Output directory layout

Simulation output structure
out/
└── <timestamp>/
    ├── config.json
    ├── status.json
    ├── output.log
    ├── csv/
    │   ├── strategy_0.csv
    │   └── strategy_1.csv
    ├── plots/
    │   ├── strategy_0_loss.pdf
    │   └── inter_strategy_comparison.pdf
    └── attack_snapshots/
        ├── summary.json
        ├── index.html
        └── round_N/
            ├── client_M_before.pkl
            ├── client_M_after.pkl
            └── visual_report.html

Container and volume lifecycle

Applied files:

  • docker-compose.yml (base)
  • docker-compose.override.yml (dev overrides)

Services:

  • api: FastAPI with --reload, hot-sync on ./intellifl changes
  • frontend: Vite dev server (port 5173), hot-sync on ./frontend/src changes
  • celery-worker: Celery worker with hot-sync on ./intellifl changes
  • celery-monitor: Flower monitoring dashboard (port 5555)
  • docs: Zensical documentation (port 8080)
  • redis: Redis broker with persistent volume

Volumes:

  • ./out: Mounted RW for simulation outputs
  • ./datasets: Mounted RW for downloaded datasets
  • ./config: Mounted RO for strategy configs
  • redis-data: Named volume for Redis persistence

Applied files:

  • docker-compose.yml (base only, no override)

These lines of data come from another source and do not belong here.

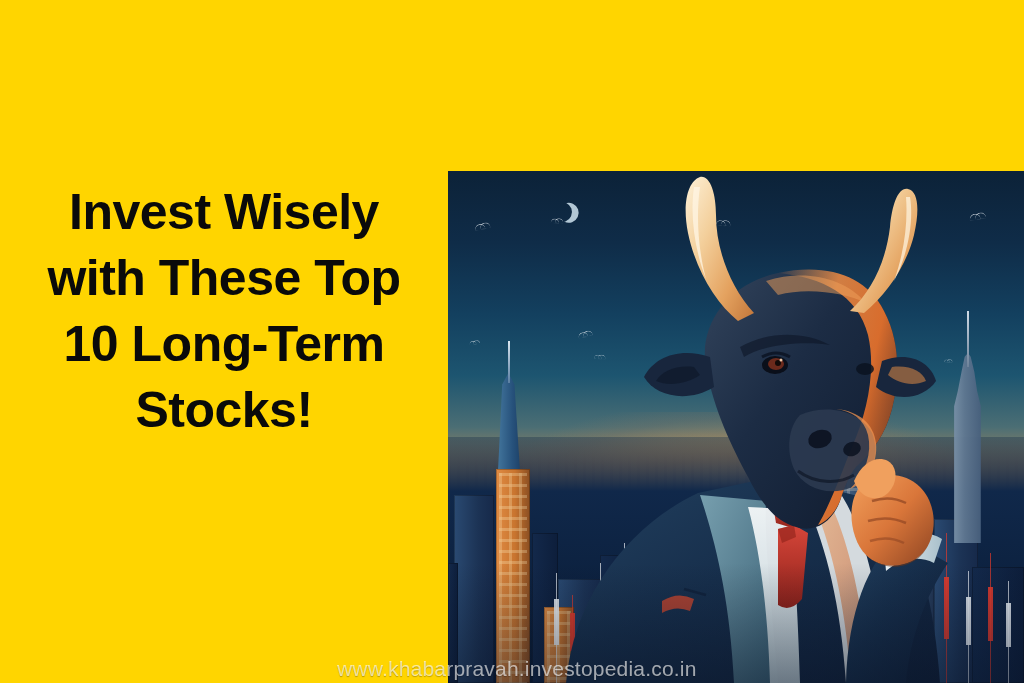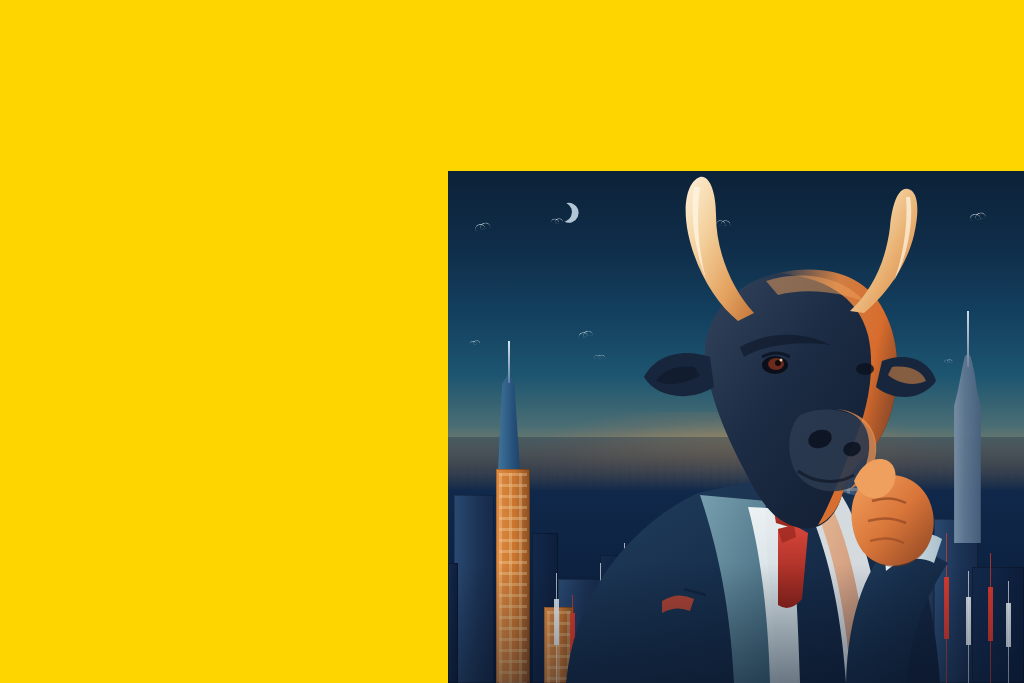--- a/index.html
+++ b/index.html
@@ -233,6 +233,9 @@
 
   <div class="body-row">
 
+    <div class="yellow-panel">
+      <div class="subhead">Invest Wisely with These Top 10 Long-Term Stocks!</div>
+    </div>
 
     <div class="art-panel">
 

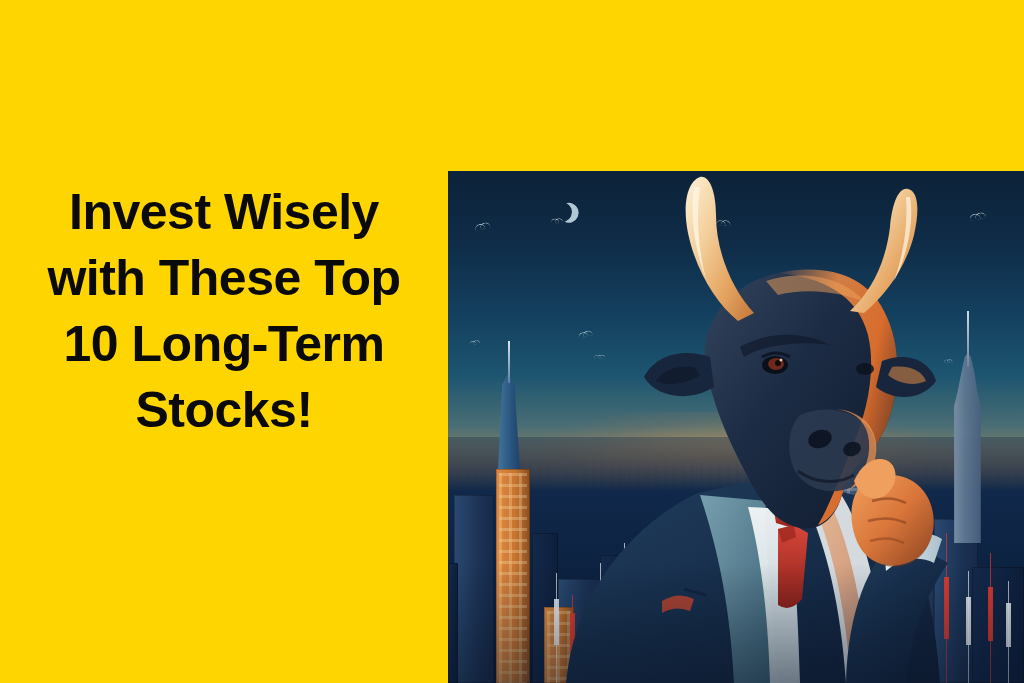--- a/index.html
+++ b/index.html
@@ -574,6 +574,7 @@
 
   </div>
 
+  <div class="watermark">www.khabarpravah.investopedia.co.in</div>
 
 </div>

Start: docker compose -f docker-compose.yml up -d

Services:

  • api: FastAPI without --reload
  • frontend: nginx serving prebuilt React bundle (port 80)
  • celery-worker: Celery worker
  • docs: Zensical documentation (port 8080)
  • redis: Redis broker with persistent volume

Volumes:

  • ./out: Mounted RW for simulation outputs
  • ./datasets: Mounted RW for downloaded datasets
  • ./config: Mounted RO for strategy configs
  • redis-data: Named volume for Redis persistence (survives container restarts)

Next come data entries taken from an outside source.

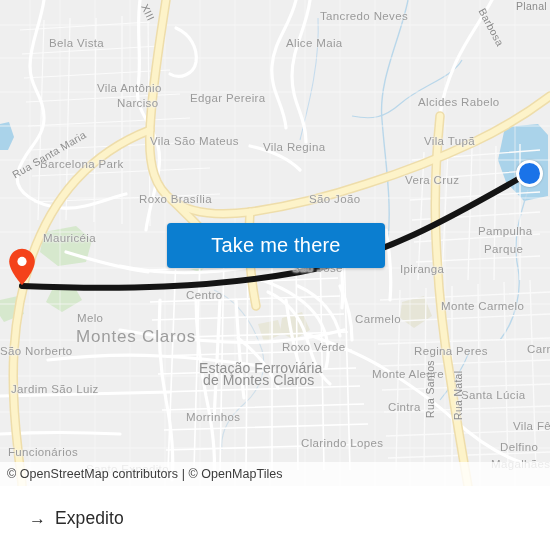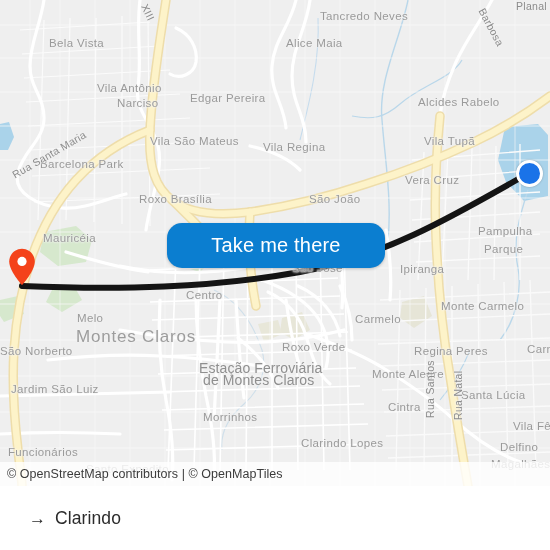--- a/index.html
+++ b/index.html
@@ -102,7 +102,7 @@
     height: 45px;
     background: #0b7ed0;
     border: none;
-    border-radius: 15px;
+    border-radius: 4px;
     color: #ffffff;
     font-family: "Liberation Sans", sans-serif;
     font-size: 20px;

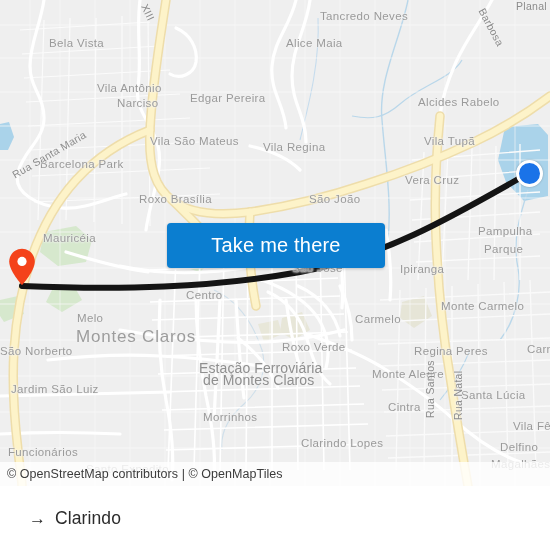--- a/index.html
+++ b/index.html
@@ -363,7 +363,7 @@
         <div class="lbl" style="left: 11px; top: 383px;">Jardim São Luiz</div>
         <div class="lbl" style="left: 461px; top: 389px;">Santa Lúcia</div>
         <div class="lbl" style="left: 388px; top: 401px;">Cintra</div>
-        <div class="lbl" style="left: 186px; top: 411px; margin-left: 17px;">Morrinhos</div>
+        <div class="lbl" style="left: 186px; top: 411px;">Morrinhos</div>
         <div class="lbl" style="left: 513px; top: 420px;">Vila Fê</div>
         <div class="lbl" style="left: 301px; top: 437px;">Clarindo Lopes</div>
         <div class="lbl" style="left: 8px; top: 446px;">Funcionários</div>

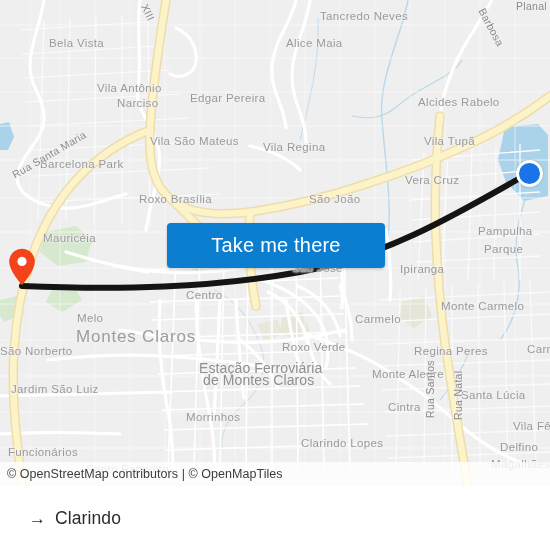--- a/index.html
+++ b/index.html
@@ -404,7 +404,7 @@
   <div id="footer">
     <div id="footer-trip">
       <span class="trip-arrow">→</span>
-      <span class="trip-text">Clarindo</span>
+      <span class="trip-text">Expedito</span>
     </div>
 
   </div>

Task queuing with Celery + Redis

flowchart TD
    UI["React UI"]
    API["FastAPI"]
    Redis["Redis Broker<br/>Task queue + Result backend"]
    Worker["Celery Worker"]
    SR["SimulationRunner"]
    FS["FederatedSimulation"]

    UI -->|POST /api/simulations| API
    API -->|task.delay| Redis
    Redis -->|pull task| Worker
    Worker -->|exec| SR
    SR --> FS
    FS -->|write status| File["status.json<br/>output.log"]

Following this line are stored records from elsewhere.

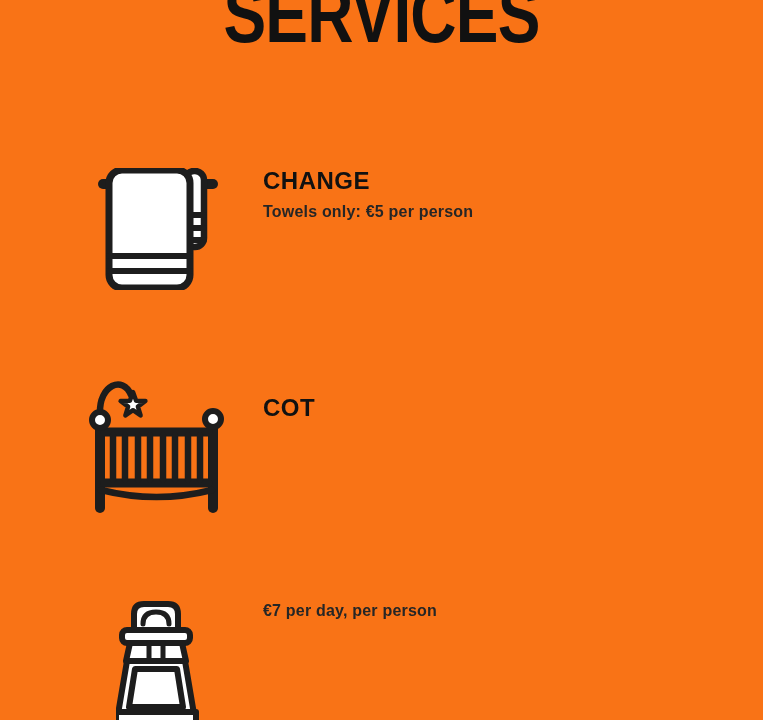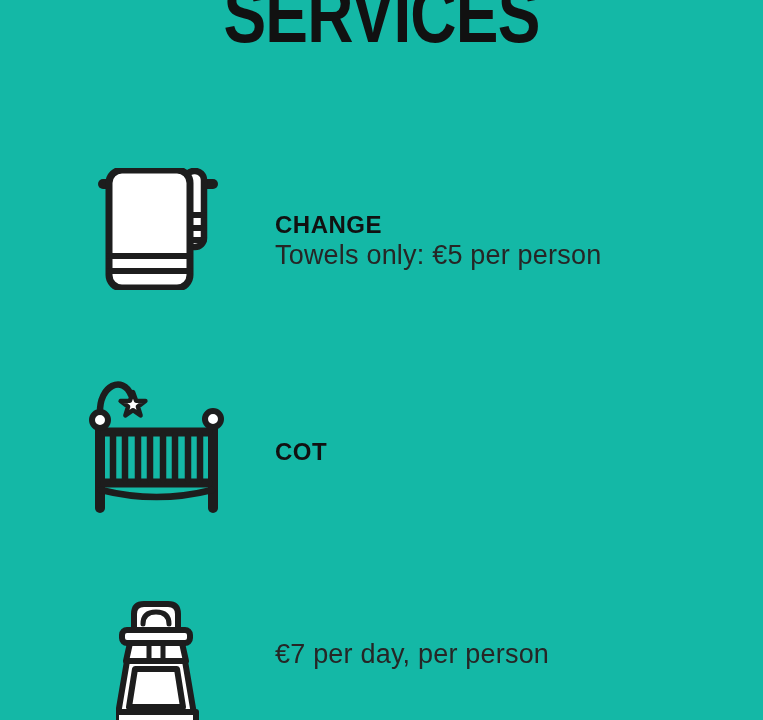--- a/index.html
+++ b/index.html
@@ -11,7 +11,7 @@
     font-family: "Liberation Sans", sans-serif;
     color: #1d1d1d;
   }
-  .poster { position: absolute; inset: 0; background: #14b8a6; }
+  .poster { position: absolute; inset: 0; background: #f97316; }
 
   
   .title {

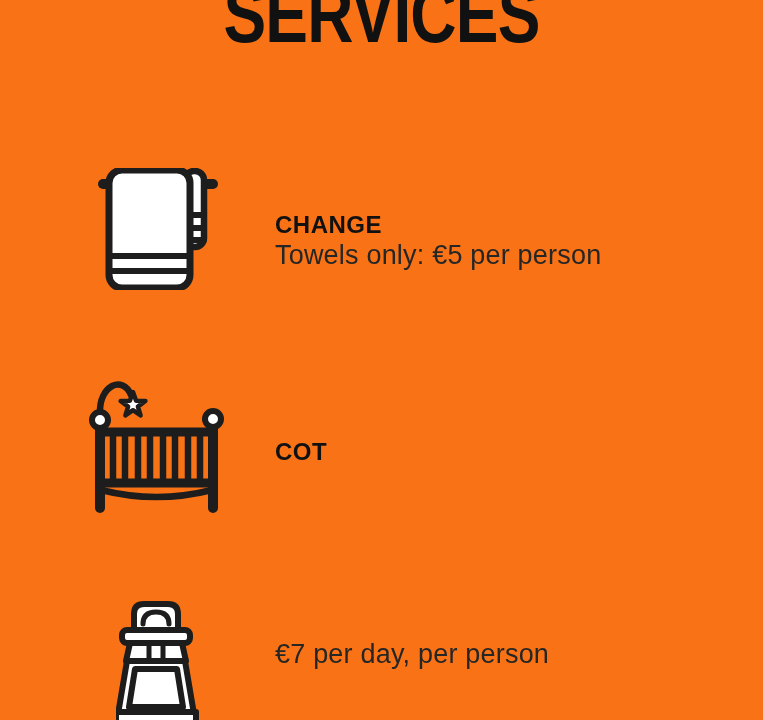--- a/index.html
+++ b/index.html
@@ -29,7 +29,7 @@
 
   .svc { position: absolute; left: 0; width: 100%; }
   .icon-box { position: absolute; }
-  .text-block { position: absolute; left: 275px; top: 0; width: 460px; margin-top: 44px; }
+  .text-block { position: absolute; left: 263px; top: 0; width: 460px; }
 
   .svc h2 {
     margin: 0;

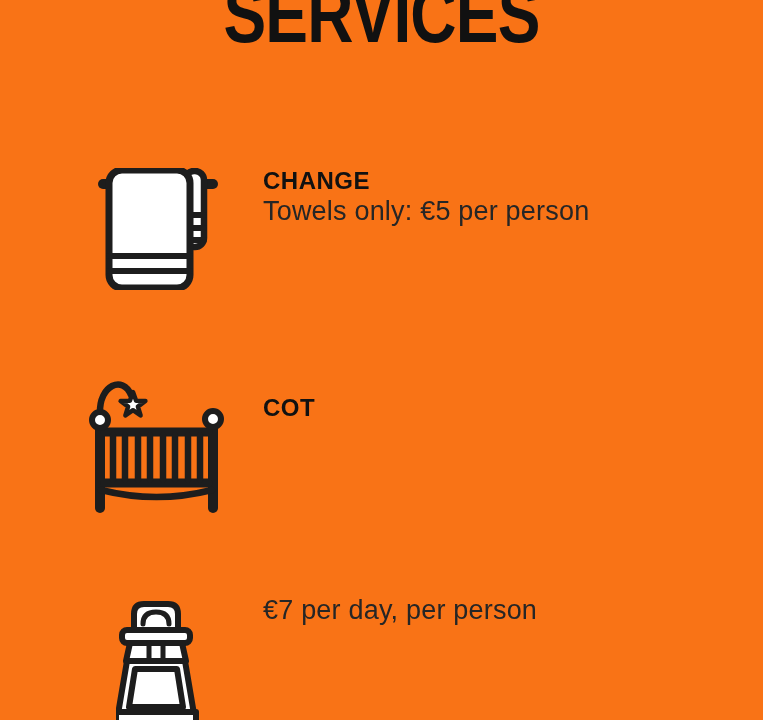--- a/index.html
+++ b/index.html
@@ -41,9 +41,9 @@
   }
   .svc p {
     margin: 0;
-    font-size: 27px;
+    font-size: 16px;
     line-height: 31px;
-    font-weight: 400;
+    font-weight: 700;
     letter-spacing: 0.2px;
     color: #262626;
   }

When you submit a simulation via the REST API:

  1. The API creates a Celery task and pushes it to Redis
  2. The Celery worker picks up the task and invokes simulation_runner.py
  3. The runner writes status.json and output.log to the output directory
  4. The UI polls these files (and SSE stream) to display live progress
  5. Results (CSVs, plots) are written to ./out/<timestamp>/

Fallback mode

If Redis is unavailable, the API dispatches simulations as subprocess tasks instead of Celery tasks. The UI still works; queuing is just unavailable.